Broker-Dealers vs. RIAs: An Overview
You're an investor who wants to avoid the wirehouses. You are in the market for an independent financial planner or financial advisor who does not work for a large firm such as Wells Fargo or Morgan Stanley. That covers a lot of territory, but ultimately all such planners and advisors who manage assets (other than annuities or life insurance) fall into one of two categories: They can either be registered investment advisors (RIAs) or registered representatives that work for an independent broker-dealer. Aside from falling under different regulatory purview, there are several different ways these professionals can provide and charge for their services.
- Investors seeking an independent financial professional to help with advice and investments can choose between independent broker-dealers and registered investment advisors (RIAs).
- Independent broker-dealers function as full-service brokerage firms but remain free from the constraints and demands of a large Wall Street company.
- RIAs are independent fiduciaries who may associate with several broker-dealers, selling a range of products and services.
Kinds of Investment Advisors
Registered representatives who work for major wirehouses are often told what products to sell, what stocks to recommend, and how they can conduct their business. Reps who work for Independent broker-dealers do not have these restrictions, and they usually have a much wider selection of products and services for their clientele than wirehouse brokers.
Independent broker-dealers are equipped to offer a full range of investment offerings that can go far beyond mainstream vehicles such as mutual funds and annuities. Many of them provide alternative investments such as hedge funds, tax credits, non-qualified plans, and IPOs, sometimes marketed in sophisticated investment or retirement programs that are tailored to specific groups or professions such as doctors or dentists. Planners who work as reps for this type of company will charge a commission to purchase an investment, but they may have some leeway in how much they charge for a given type of transaction.
The biggest advantage of an independent broker-dealer is that there is no unnecessary bureaucracy; agents have the freedom to do things their own way.
The RIA Side
Regulated directly by the Securities and Exchange Commission (SEC), RIAs are considered to be acting in a fiduciary capacity, and so held to a higher standard of conduct than registered representatives. This fiduciary standard mandates that an RIA must always unconditionally put the client’s best interests ahead of their own, regardless of all other circumstances.
RIAs are also required to disclose any possible conflicts of interest to their clients and act in an ethical manner in all of their business dealings. Some RIAs charge clients a percentage of their assets under management while others charge either an hourly or a flat fee to dispense advice. Advisors who choose this model for their practices must obtain a Series 65 license.

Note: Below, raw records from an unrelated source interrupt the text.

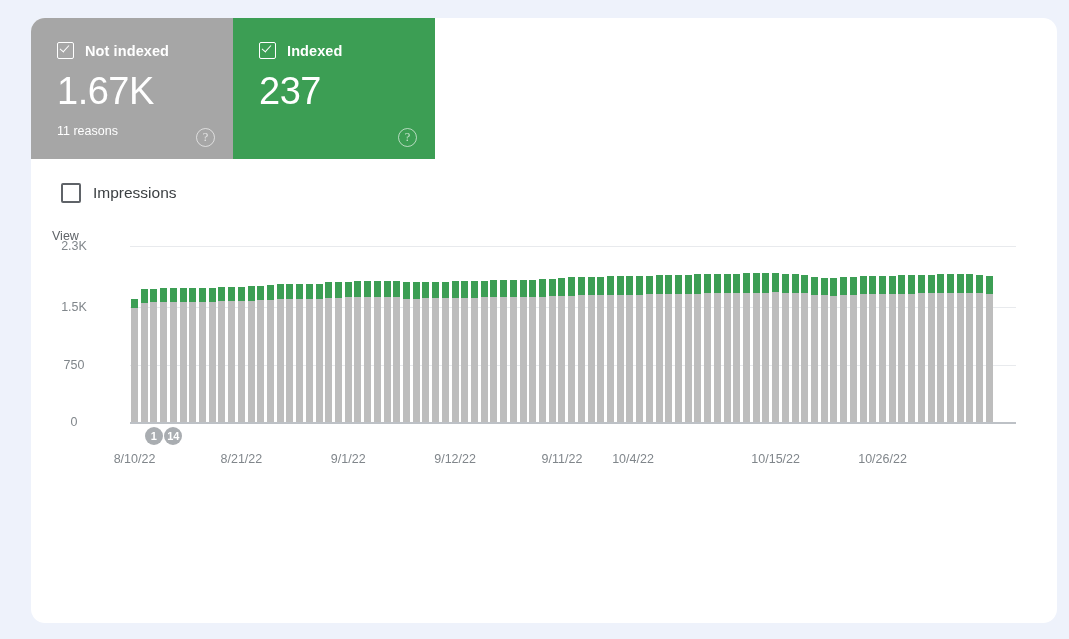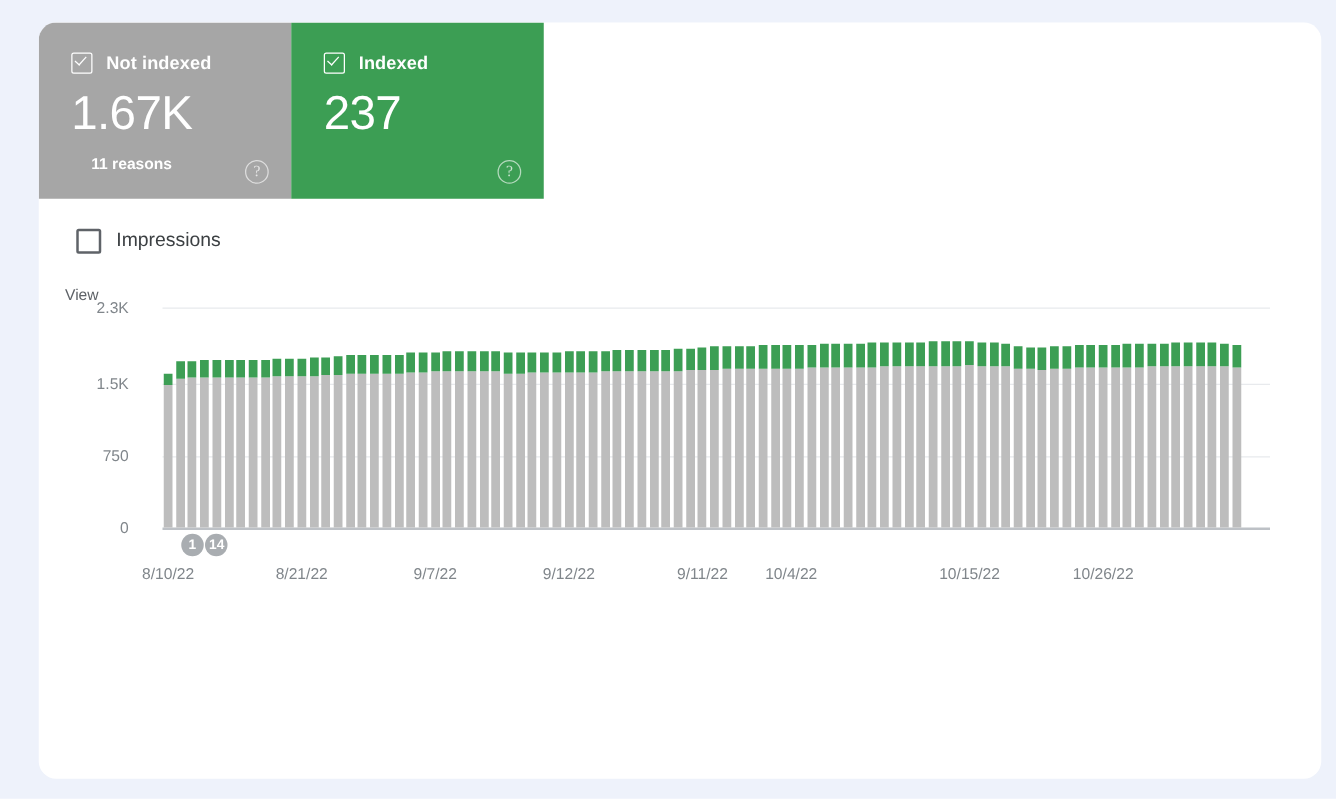--- a/index.html
+++ b/index.html
@@ -85,9 +85,8 @@
   .tile-sub {
     color: #ffffff;
     font-size: 12.5px;
-    font-weight: bold;
+    font-weight: normal;
     margin-top: 14px;
-    margin-left: 16px;
   }
   .help-icon {
     position: absolute;

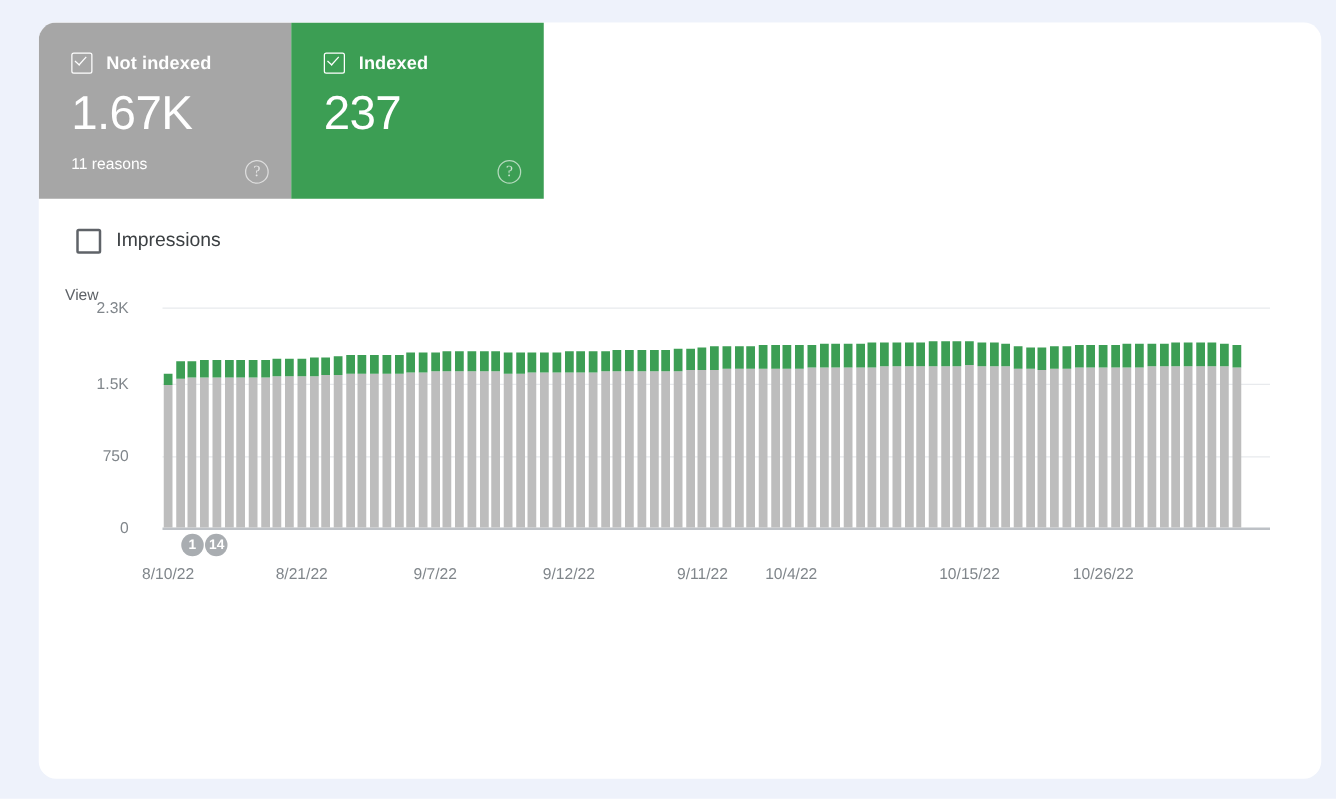--- a/index.html
+++ b/index.html
@@ -145,7 +145,7 @@
     position: absolute;
     right: 0;
     width: 58px;
-    text-align: right;
+    text-align: center;
     font-size: 12.5px;
     color: #80868b;
     transform: translateY(-50%);

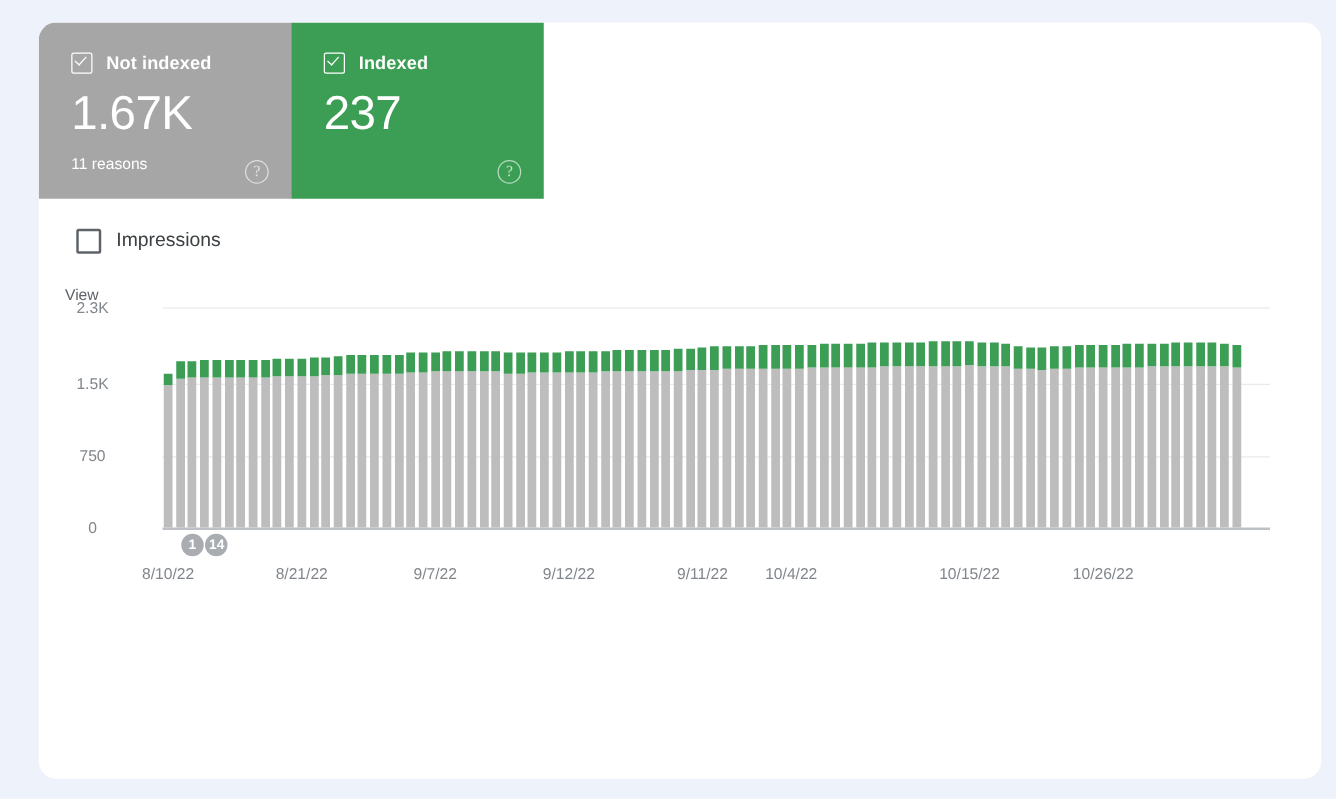--- a/index.html
+++ b/index.html
@@ -668,7 +668,7 @@
     <div id="xtick-layer">
         <div class="xtick" style="left: 103.5px;">8/10/22</div>
         <div class="xtick" style="left: 210.364px;">8/21/22</div>
-        <div class="xtick" style="left: 317.228px;">9/7/22</div>
+        <div class="xtick" style="left: 317.228px;">9/1/22</div>
         <div class="xtick" style="left: 424.092px;">9/12/22</div>
         <div class="xtick" style="left: 530.956px;">9/11/22</div>
         <div class="xtick" style="left: 602px;">10/4/22</div>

When it comes to choosing a planner, it may seem like an RIA would be the obvious choice. But the fact is that many planners who work on commissions also act very ethically and put their clients’ best interests ahead of their own. Being an RIA also doesn’t guarantee a certain level of competence, as the Series 65 exam deals chiefly with federal securities laws and regulations.
And to further complicate the matter, many independent brokers also carry the Series 65 license so they can offer turnkey managed money programs that provide active professional management. Some RIAs are likewise affiliated with a broker-dealer so they can offer products such as variable annuities, which do not lend themselves to a pure RIA platform.
The Bottom Line
RIAs and independent brokers both have considerable freedom in how they operate their businesses. RIAs are bound by a fiduciary oath, while independent brokers may have access to specific products or services that are hard to find elsewhere. The right choice for you is most likely going to depend more on the person rather than the business model. When you find an advisor you feel truly comfortable with, the business model they use will likely be of secondary importance.